Let’s say that you’ve been to court, you’ve gotten your divorce decree or final order from the court laying out all the rules that the parties must follow and it’s a few months later or maybe a year, and the obligor has yet to pay a dime in child support. In fact, a rising issue in Texas, particularly in the Kaufman County and East Texas regions, is parents refusing to pay the child support they owe–you can tell them how much they owe until you’re blue in the face, and they still won’t pay. So, you call your attorney at Guest & Gray, and they tell you the options of how to get your ex to pay.

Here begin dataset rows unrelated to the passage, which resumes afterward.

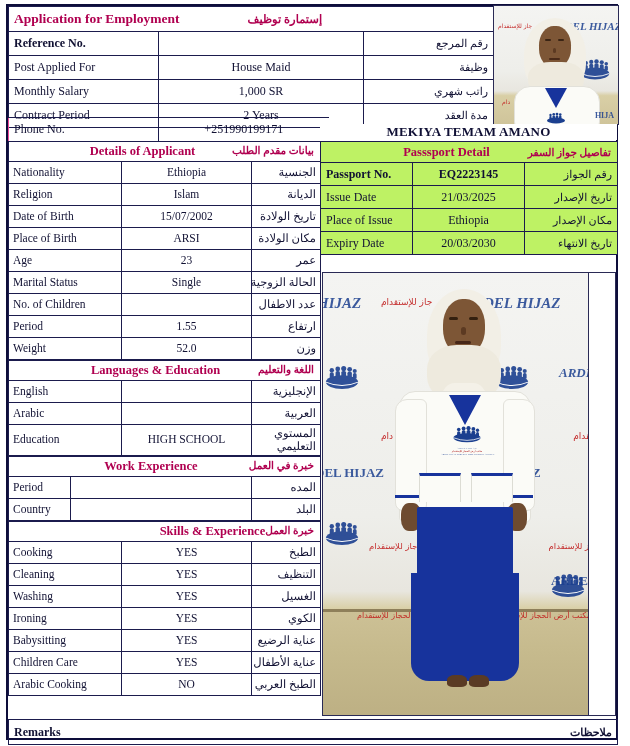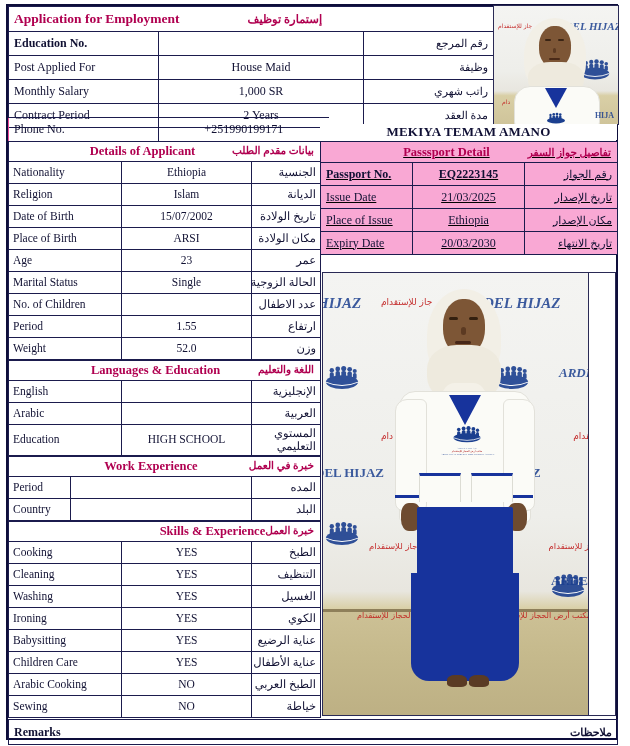--- a/index.html
+++ b/index.html
@@ -331,7 +331,7 @@
       </tr>
 
       <tr>
-        <td class="lbl bold">Education No.</td>
+        <td class="lbl bold">Reference No.</td>
         <td class="val"></td>
         <td class="ar">رقم المرجع</td>
       </tr>

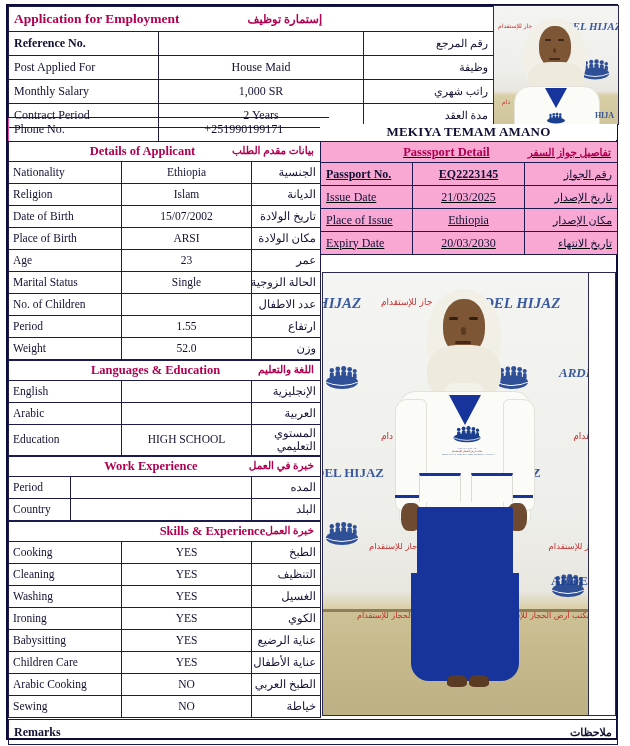--- a/index.html
+++ b/index.html
@@ -139,8 +139,7 @@
     border-collapse: collapse;
     width: 297px;
     table-layout: fixed;
-    background: #f9a8d4;
-    text-decoration: underline;
+    background: #bef264;
   }
   table.pt td {
     border: 1px solid #1b1b4d;

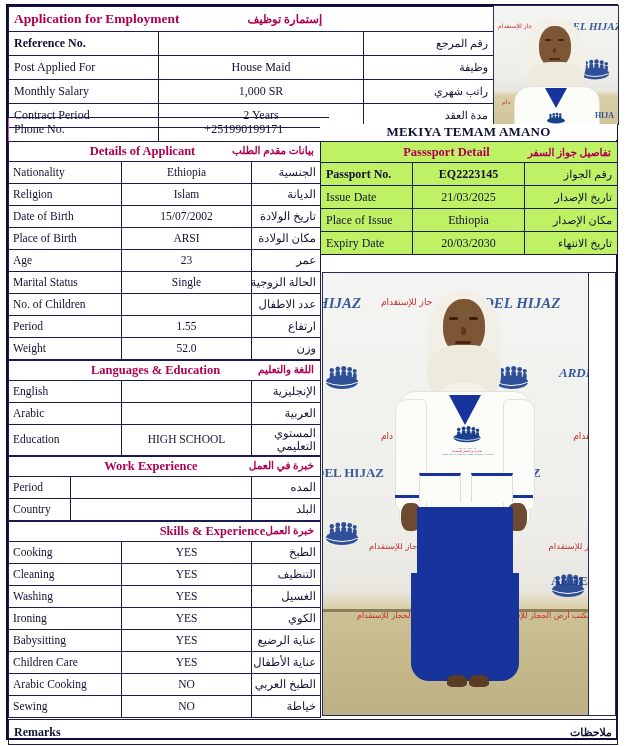--- a/index.html
+++ b/index.html
@@ -542,11 +542,6 @@
           <td class="lbl">Arabic Cooking</td>
           <td class="val">NO</td>
           <td class="ar">الطبخ العربي</td>
-        </tr>
-        <tr>
-          <td class="lbl">Sewing</td>
-          <td class="val">NO</td>
-          <td class="ar">خياطة</td>
         </tr>
       </tbody>
     </table>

When someone is delinquent in their child support, it’s called arrearages. There are several things a court can do to that person. In fact, there are a few options authorized by the Texas Family Code.

Picture this:

You’ve been divorced for a year and are dropping your 6 year son, Junior, at your ex’s house in Forney at the end of your weekend possession. As soon as you show up at her house she starts bitching about you being 5 minutes late. You immediately chuckle because as you drove up you looked at your phone and noticed you were actually 5 minutes early. In response to her stupidity, you stick your phone display in her face to prove your righteousness and tell her that she’d know how to tell time if she hadn’t dropped out of high school to pursue a career in cosmetic sales. Her brow wrinkles, her mouth opens, and in her worst hillbilly dialect she smirks, “I don’t even know why I let Junior stay with you. You ain’t paid me in 6 months, and you ain’t even his real daddy.” Confused and angry about what your lying, no-good ex has done to you, you call your attorney at Guest & Gray and ask, “How can I fix this?”

Until recently, our answer would have been discouraging because it has been over 4 years since you became the presumed father of Junior at the time of his birth. But now, thanks to our friends at the Texas Legislature, we would tell you to run, not walk, to our office so we can file your termination petition to get you off the hook from paying your sorry ex child support for Junior (who turns out to be her love child with Randy, the Kaufman County dog catcher).

“But what if I knew she cheated on me with good ol’ Randy in the restroom of the Stables Club approximately 9 months before baby Junior discovered America?” No worries, you have until September 1, 2012 in order to file your petition for termination. After that date, the new law requires you to file your petition to terminate within 1 year from when you discovered the facts indicating that Junior was not your kid.

“Does this mean that I don’t have to pay my ex the 6 months of back child support I owe her?” No. You’re still responsible for all past due child support. But, the judge can’t put you in jail for failing to pay your back child support after the termination goes through.

“What if I still want to take Junior to all our favorite places like Home Depot and Twin Peaks after my rights are terminated?” This one is a little trickier. You can ask the court for post-termination access and visitation with Junior (without child support), but the court will grant it only if denial of such contact will significantly impair Junior’s physical health or emotional well-being.